Szabadság – Ellis Island4 december, 2020

Wild Goose / Xango

Ellis Island, het debuutalbum van het Belgische duo Szabadság, is een wonder van raffinement. Met hun instrumenten (en soms ook stemmen) voeren Ariane Cohen-Adad en Jefferson Louvat een virtuele pas de deux uit waarbij het tillen niet aan de man is voorbehouden. Minstens zo vaak legt (alt)violiste Cohen-Adad met de strijkstok het staccato grondwerk voor een kristallijne solo op mandoline door Louvat. Gastpercussionist Stephan Pougin geeft niet alleen hier en daar ritmische ondersteuning, maar zorgt met diep resonerende klanken uit de grote raamtrommel ook voor behaaglijke warmte in het laag.
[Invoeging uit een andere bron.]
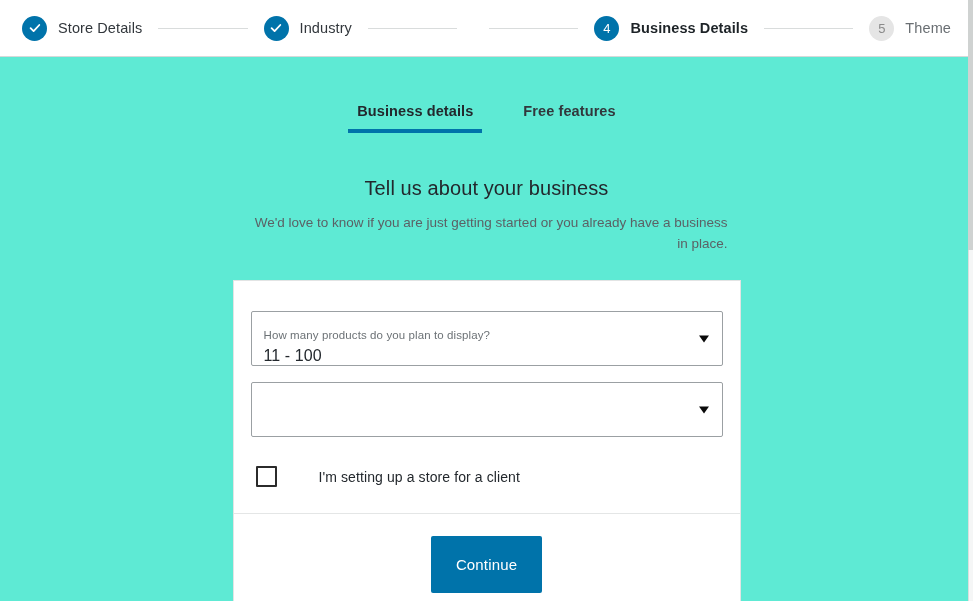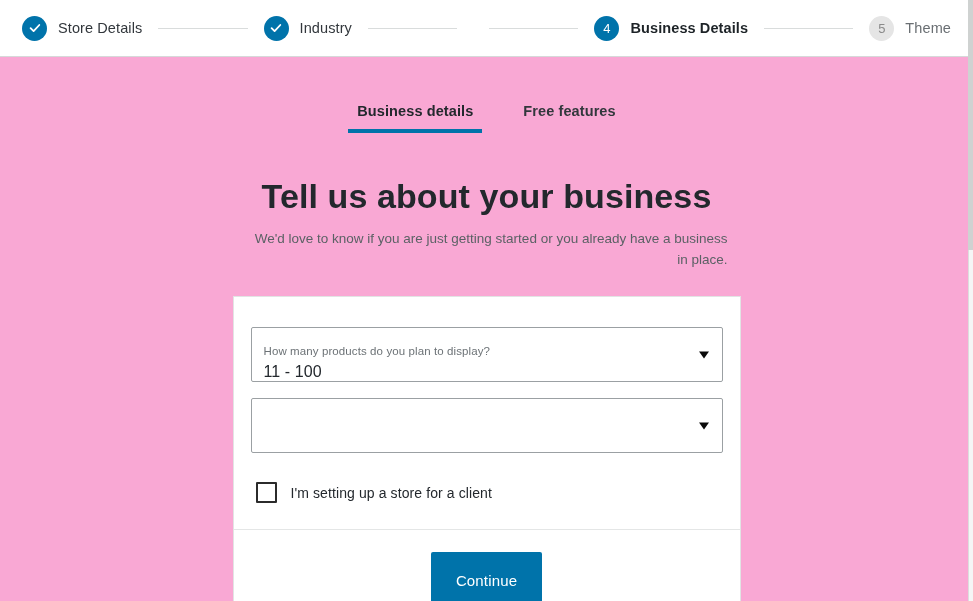--- a/index.html
+++ b/index.html
@@ -21,7 +21,7 @@
     position: relative;
     width: 973px;
     height: 601px;
-    background: #f9a8d4;
+    background: #5eead4;
     overflow: hidden;
   }
 

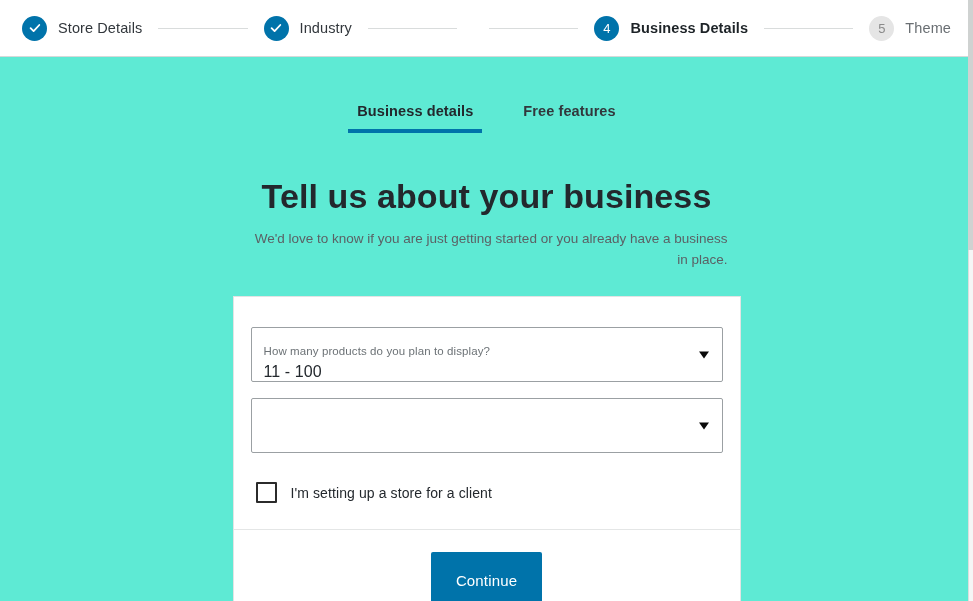--- a/index.html
+++ b/index.html
@@ -118,8 +118,8 @@
 
   .headline {
     text-align: center;
-    font-size: 34px;
-    font-weight: bold;
+    font-size: 20px;
+    font-weight: normal;
     color: #23282d;
     letter-spacing: 0.1px;
     margin-bottom: 12px;

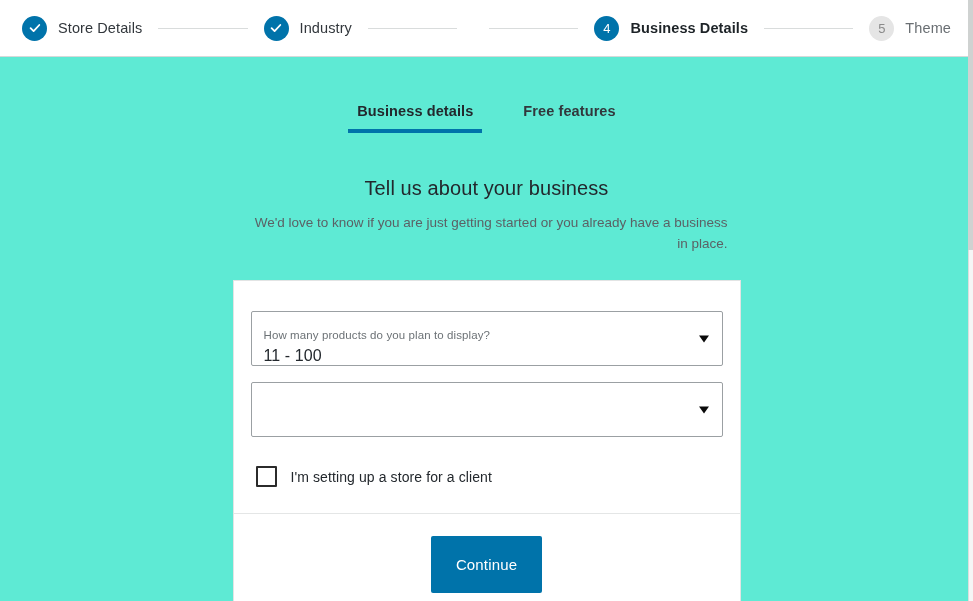--- a/index.html
+++ b/index.html
@@ -191,6 +191,7 @@
     margin-top: 29px;
     padding-left: 5px;
     cursor: pointer;
+    gap: 28px;
   }
 
   .checkbox {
Denk bij mandoline overigens niet alleen aan ijl metalig getwinkel, want Louvat bespeelt naast de sopraanvariant ook de mandola en de mandocello. Die laatste bevolkt ongeveer hetzelfde register als de gitaar, maar heeft een geheel eigen timbre. Heel mooi komt dat tot uitdrukking in Papirosn, een Bulgaarse traditional die door Ariane in het Jiddisch wordt vertolkt.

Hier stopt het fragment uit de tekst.